Segment Start: SOURCE MATERIAL

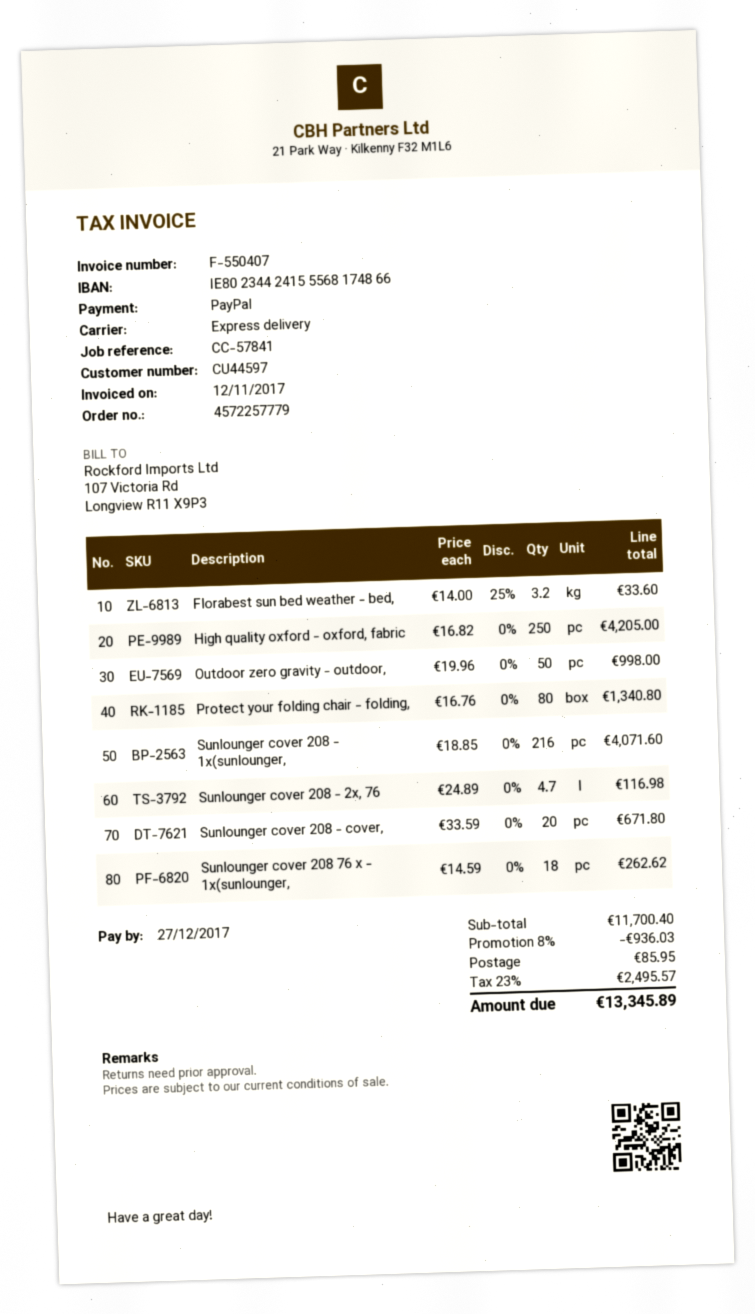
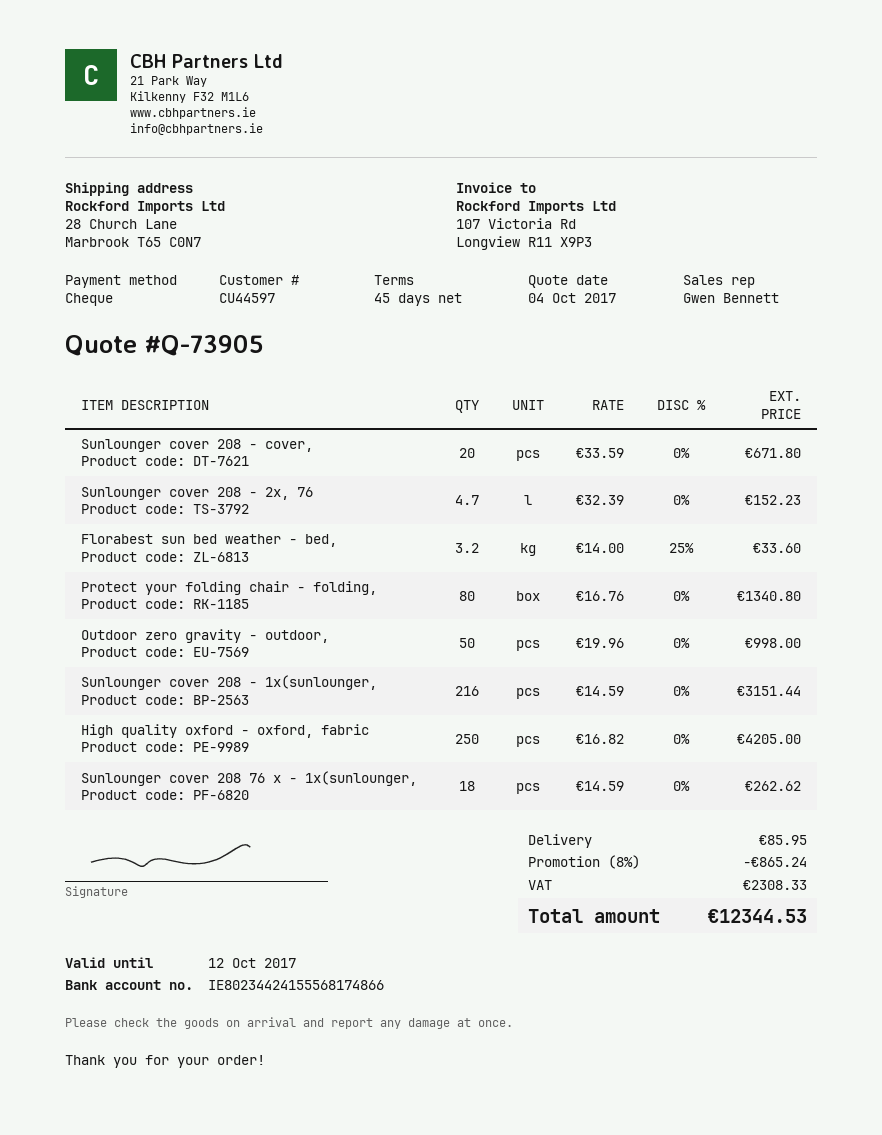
payment method: PayPal -> cheque
Sunlounger cover 208 - 1x(sunlounger,: 216 x 18.85 = 4071.60 -> 216 x 14.59 = 3151.44
Sunlounger cover 208 - 2x, 76: 4.7 x 24.89 = 116.98 -> 4.7 x 32.39 = 152.23
discount: 8% = 936.03 -> 8% = 865.24
tax: 2495.57 -> 2308.33
total: 13345.89 -> 12344.53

Segment End: SOURCE MATERIAL

The records are given above. Copy each line in them that holds "Sunlounger".

→ **SOLUTION BELOW**:
Sunlounger cover 208 - 1x(sunlounger,: 216 x 18.85 = 4071.60 -> 216 x 14.59 = 3151.44
Sunlounger cover 208 - 2x, 76: 4.7 x 24.89 = 116.98 -> 4.7 x 32.39 = 152.23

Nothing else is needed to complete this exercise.